» **Task inputs**:
====
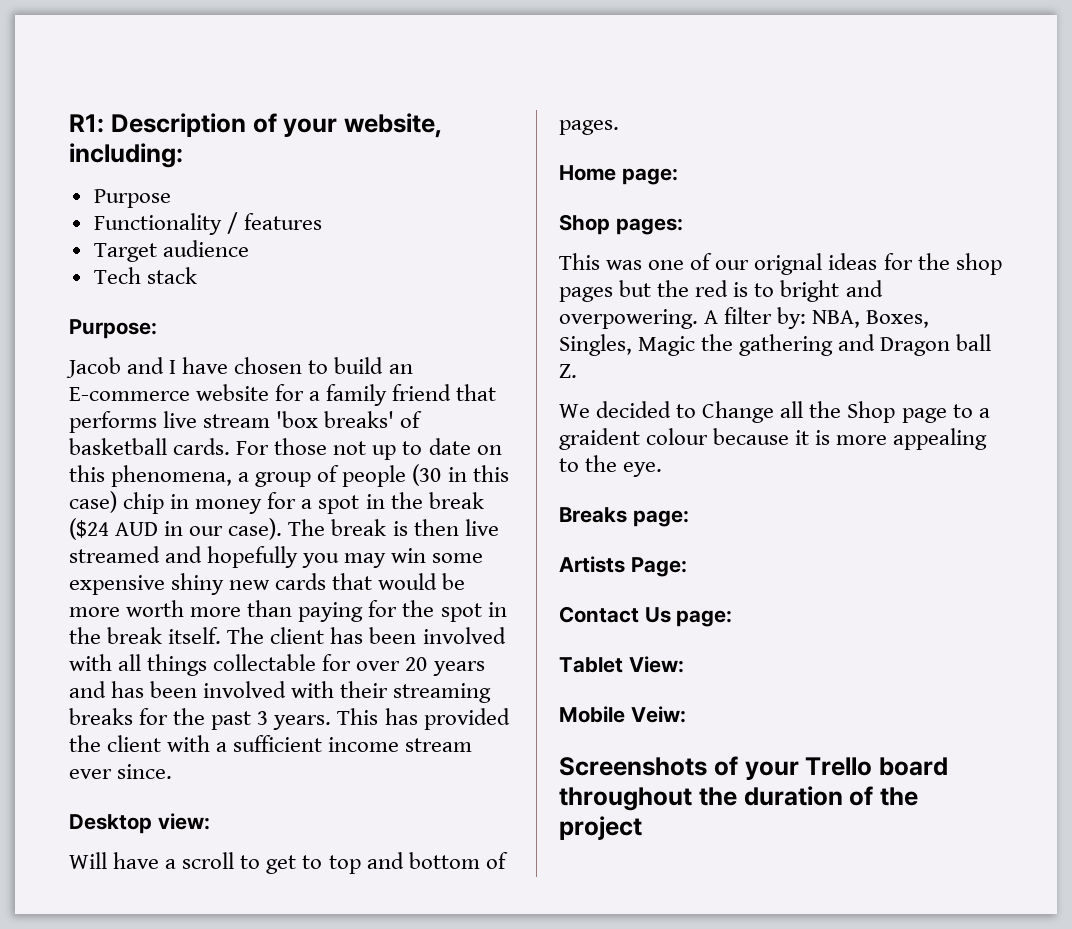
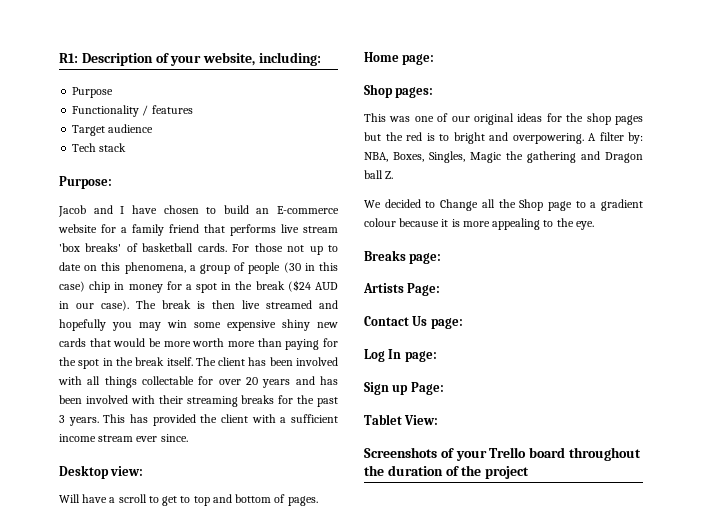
- This was one of our orignal ideas for the shop pages but the red is to bright and overpowering.
+ This was one of our original ideas for the shop pages but the red is to bright and overpowering.
- We decided to Change all the Shop page to a graident colour because it is more appealing to the eye.
+ We decided to Change all the Shop page to a gradient colour because it is more appealing to the eye.
+ Log In page:
+ Sign up Page:
- Mobile Veiw:

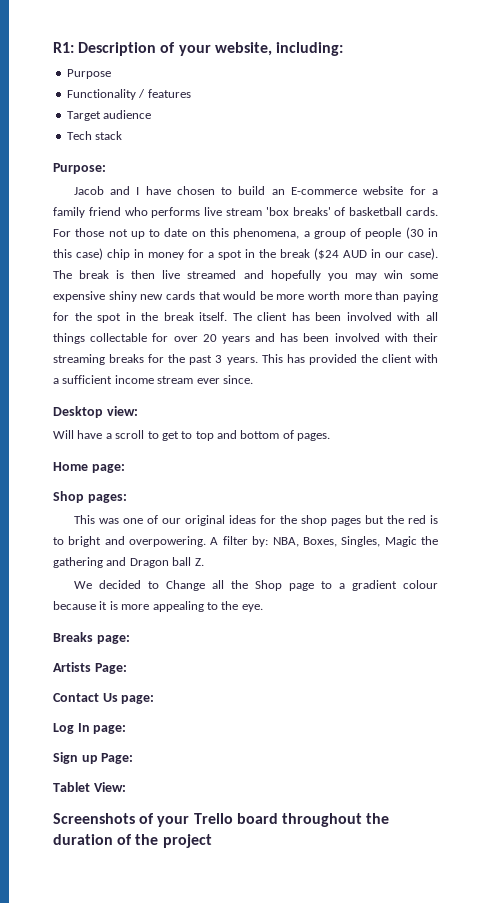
- Jacob and I have chosen to build an E-commerce website for a family friend that performs live stream 'box breaks' of basketball cards.
+ Jacob and I have chosen to build an E-commerce website for a family friend who performs live stream 'box breaks' of basketball cards.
====
» **To do**: Repeat all the records exactly, images excluded.

» **Written answer**:
- This was one of our orignal ideas for the shop pages but the red is to bright and overpowering.
+ This was one of our original ideas for the shop pages but the red is to bright and overpowering.
- We decided to Change all the Shop page to a graident colour because it is more appealing to the eye.
+ We decided to Change all the Shop page to a gradient colour because it is more appealing to the eye.
+ Log In page:
+ Sign up Page:
- Mobile Veiw:

- Jacob and I have chosen to build an E-commerce website for a family friend that performs live stream 'box breaks' of basketball cards.
+ Jacob and I have chosen to build an E-commerce website for a family friend who performs live stream 'box breaks' of basketball cards.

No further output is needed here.